A memory and update strategy-based social group optimization for unknown parameter identification of photovoltaic modules
Abstract
With the increasingly severe environmental issues caused by fossil fuel consumption, clean energy technology represented by photovoltaics (PV) has attracted increasing research attention. However, the unknown parameter configuration of PV devices is related to conditions such as temperature and irradiance of the environment where the equipment is located, and existing methods often suffer from limited accuracy and reliability of parameter identification.
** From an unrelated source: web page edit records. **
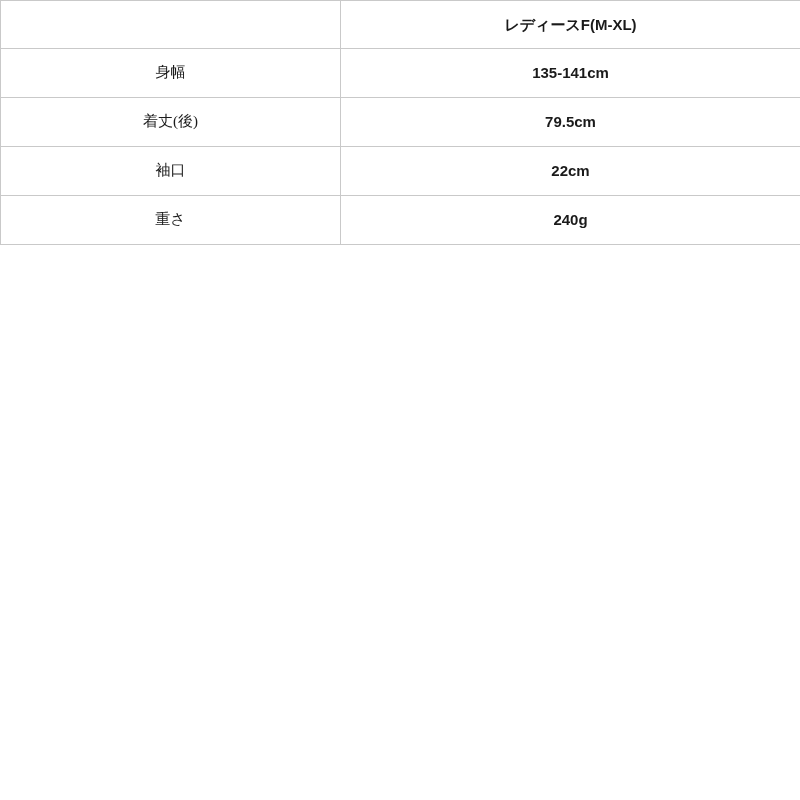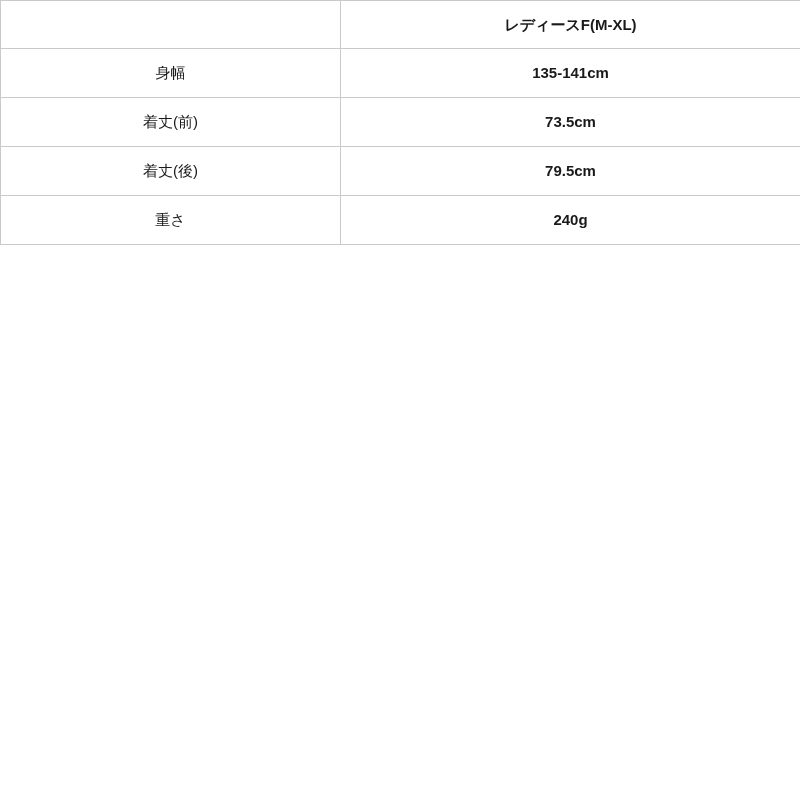"身幅" #size-table tr th:first-child, #size-table tr td:first-child { font-family: none -> Liberation Serif, serif }
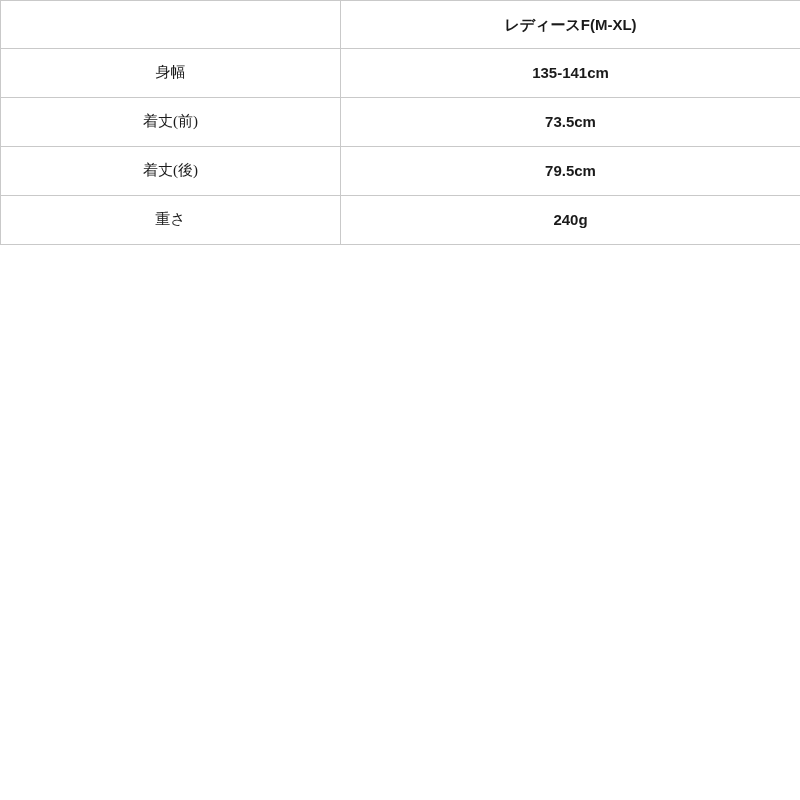"着丈(前)" tr { html: <tr> <td>着丈(前)</td> <td>73.5cm</td> </tr> -> none }
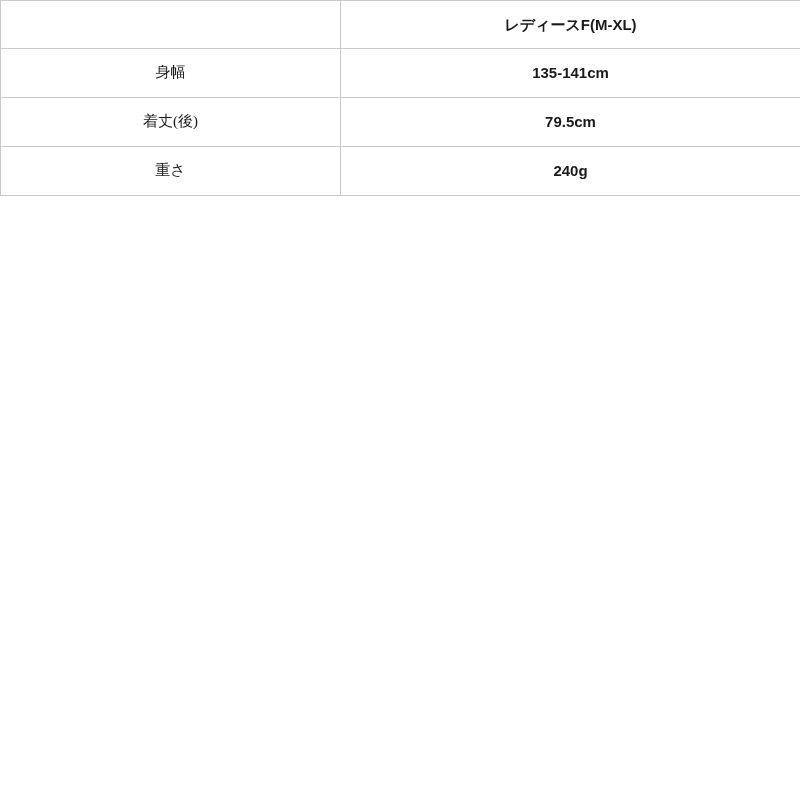"袖口" tr { html: none -> <tr> <td>袖口</td> <td>22cm</td> </tr> }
To address these challenges, in this paper, a Memory and Update Strategy-based Social Group Optimization (MUS-SGO) algorithm for PV parameter identification is proposed, aiming to enhance both accuracy and robustness. To strengthen local exploitation capability, a dynamic memory-guided strategy is employed. This strategy constructs a historical memory repository to store high-quality historical solutions and, together with the dynamic memory weights, guides MUS-SGO toward historical optimal regions. To maintain population diversity and accelerate convergence, an adaptive population update strategy is applied, which adaptively replaces a proportion of low-fitness individuals with new ones depending on the stage of MUS-SGO. Comparative experiments are conducted on the poly-crystalline KC200GT dataset under varying temperature and irradiance, using seven representative algorithms as baselines. The results demonstrate that MUS-SGO achieves a smaller root mean square error (RMSE) than the compared algorithms, with r2 values close to 1.0. This indicates that MUS-SGO ensures both high accuracy and strong robustness for PV parameter identification.